WORK INSTRUCTIONS: Output exactly the lines from the one holding "Trunks Board Surf - Calções de banho masculinos" through the final line of the entries.

[Itemized modification records]
+===+

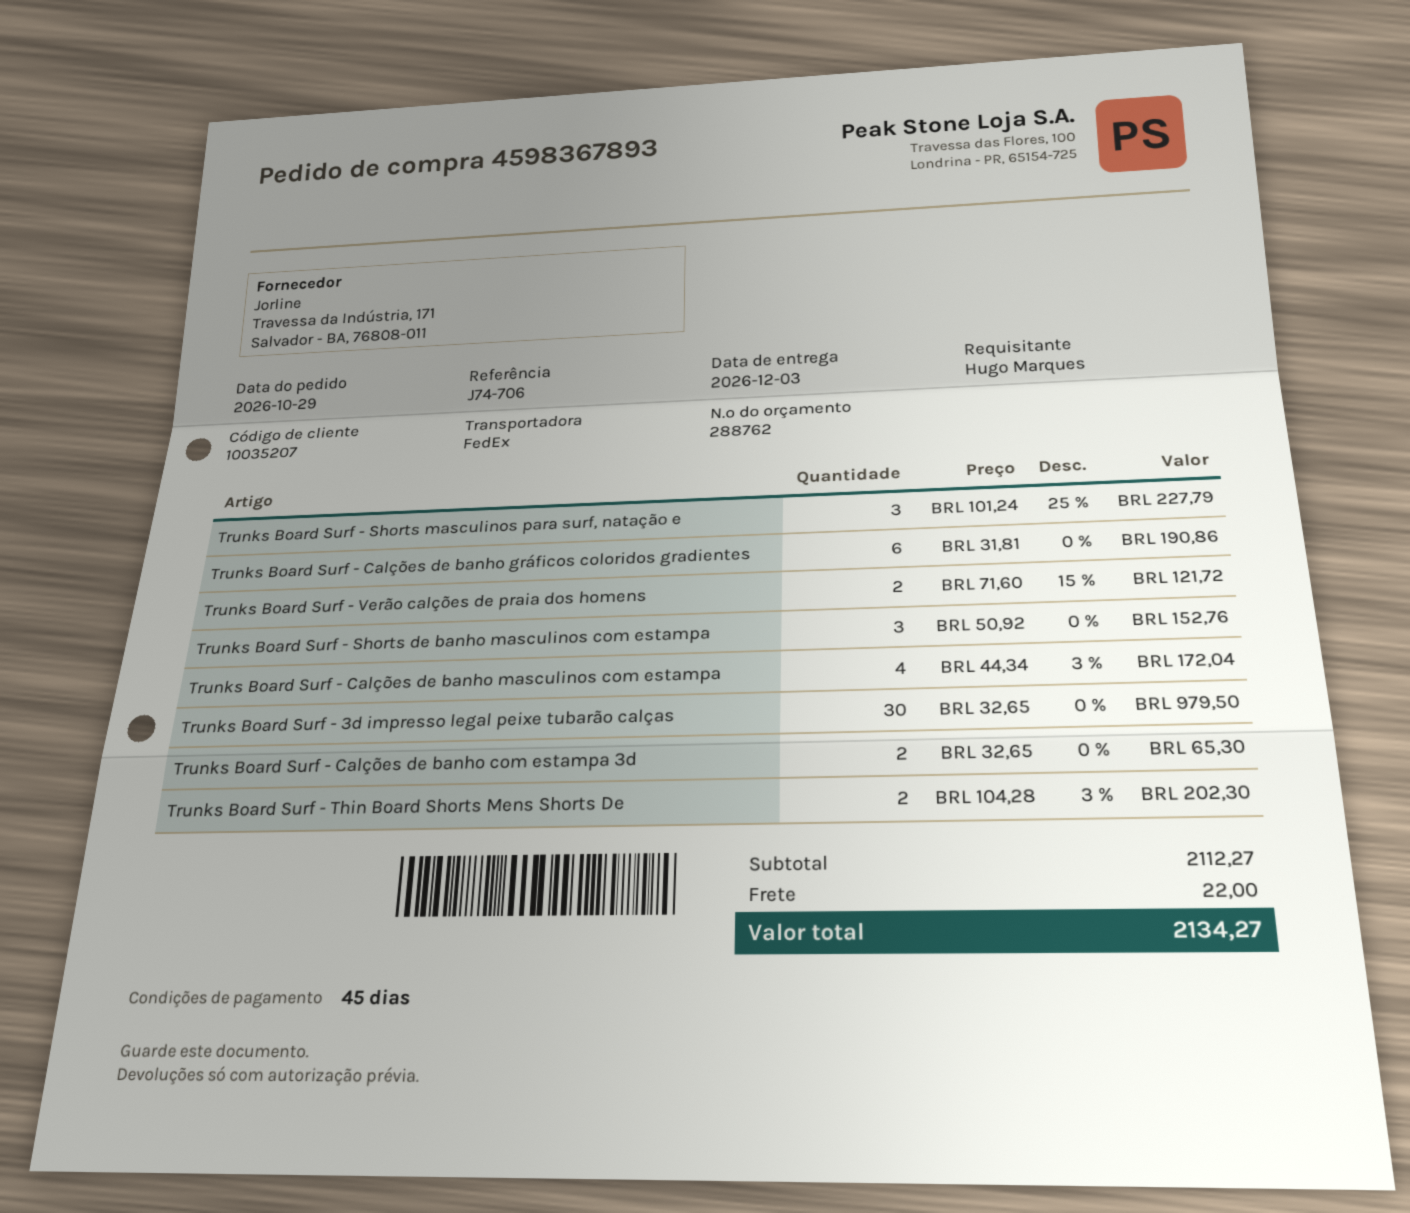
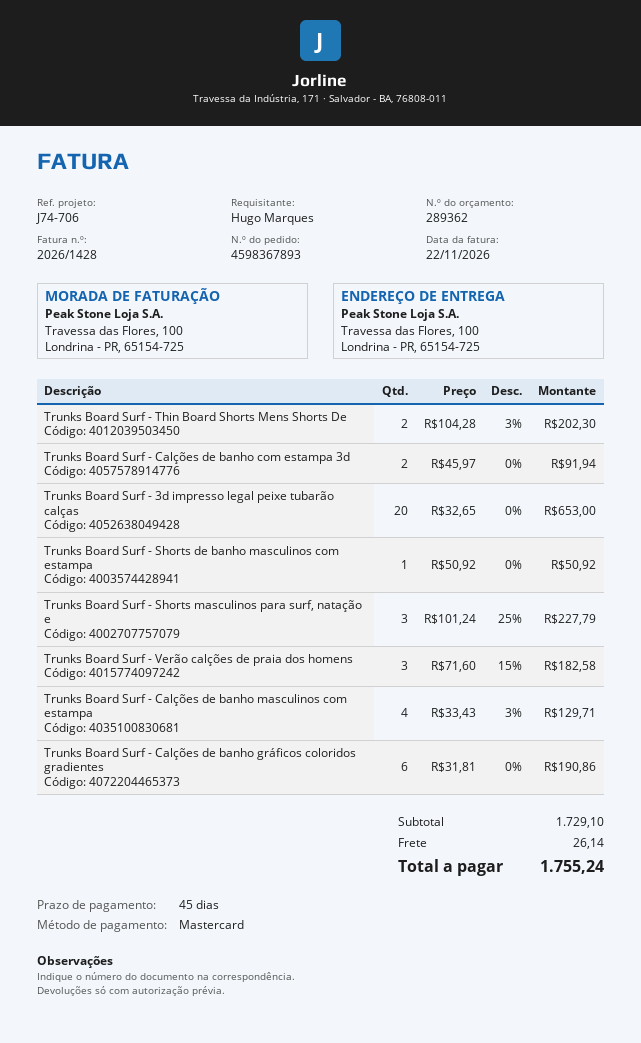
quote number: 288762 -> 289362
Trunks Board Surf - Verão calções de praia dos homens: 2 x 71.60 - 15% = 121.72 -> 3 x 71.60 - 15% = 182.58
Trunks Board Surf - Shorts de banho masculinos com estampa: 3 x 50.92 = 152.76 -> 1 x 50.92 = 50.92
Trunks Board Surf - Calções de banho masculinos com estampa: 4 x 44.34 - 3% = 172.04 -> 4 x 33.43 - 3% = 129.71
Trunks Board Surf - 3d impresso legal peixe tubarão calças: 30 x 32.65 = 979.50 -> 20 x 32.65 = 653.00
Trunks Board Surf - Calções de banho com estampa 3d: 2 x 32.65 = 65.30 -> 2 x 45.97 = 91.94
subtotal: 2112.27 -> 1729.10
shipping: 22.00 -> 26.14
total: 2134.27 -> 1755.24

+===+

REPLY TO THE EXERCISE:
Trunks Board Surf - Calções de banho masculinos com estampa: 4 x 44.34 - 3% = 172.04 -> 4 x 33.43 - 3% = 129.71
Trunks Board Surf - 3d impresso legal peixe tubarão calças: 30 x 32.65 = 979.50 -> 20 x 32.65 = 653.00
Trunks Board Surf - Calções de banho com estampa 3d: 2 x 32.65 = 65.30 -> 2 x 45.97 = 91.94
subtotal: 2112.27 -> 1729.10
shipping: 22.00 -> 26.14
total: 2134.27 -> 1755.24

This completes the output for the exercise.